**What is required:**
All of the records must be repeated exactly.
Dataset extract below:
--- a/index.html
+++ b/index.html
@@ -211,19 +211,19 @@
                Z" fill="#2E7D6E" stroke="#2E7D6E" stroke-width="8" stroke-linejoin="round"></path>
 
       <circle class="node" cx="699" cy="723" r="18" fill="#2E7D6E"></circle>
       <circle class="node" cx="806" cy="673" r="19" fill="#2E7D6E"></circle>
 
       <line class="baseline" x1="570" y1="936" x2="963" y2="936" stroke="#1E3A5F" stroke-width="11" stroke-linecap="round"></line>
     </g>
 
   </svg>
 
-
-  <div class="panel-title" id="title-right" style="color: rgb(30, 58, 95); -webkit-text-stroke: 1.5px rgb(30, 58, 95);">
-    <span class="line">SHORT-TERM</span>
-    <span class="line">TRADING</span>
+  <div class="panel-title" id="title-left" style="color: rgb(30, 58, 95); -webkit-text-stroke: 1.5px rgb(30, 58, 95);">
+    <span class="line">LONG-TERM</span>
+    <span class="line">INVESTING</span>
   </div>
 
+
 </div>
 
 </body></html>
End of Dataset extract.
**Exercise solution:**
--- a/index.html
+++ b/index.html
@@ -211,19 +211,19 @@
                Z" fill="#2E7D6E" stroke="#2E7D6E" stroke-width="8" stroke-linejoin="round"></path>
 
       <circle class="node" cx="699" cy="723" r="18" fill="#2E7D6E"></circle>
       <circle class="node" cx="806" cy="673" r="19" fill="#2E7D6E"></circle>
 
       <line class="baseline" x1="570" y1="936" x2="963" y2="936" stroke="#1E3A5F" stroke-width="11" stroke-linecap="round"></line>
     </g>
 
   </svg>
 
-
-  <div class="panel-title" id="title-right" style="color: rgb(30, 58, 95); -webkit-text-stroke: 1.5px rgb(30, 58, 95);">
-    <span class="line">SHORT-TERM</span>
-    <span class="line">TRADING</span>
+  <div class="panel-title" id="title-left" style="color: rgb(30, 58, 95); -webkit-text-stroke: 1.5px rgb(30, 58, 95);">
+    <span class="line">LONG-TERM</span>
+    <span class="line">INVESTING</span>
   </div>
 
+
 </div>
 
 </body></html>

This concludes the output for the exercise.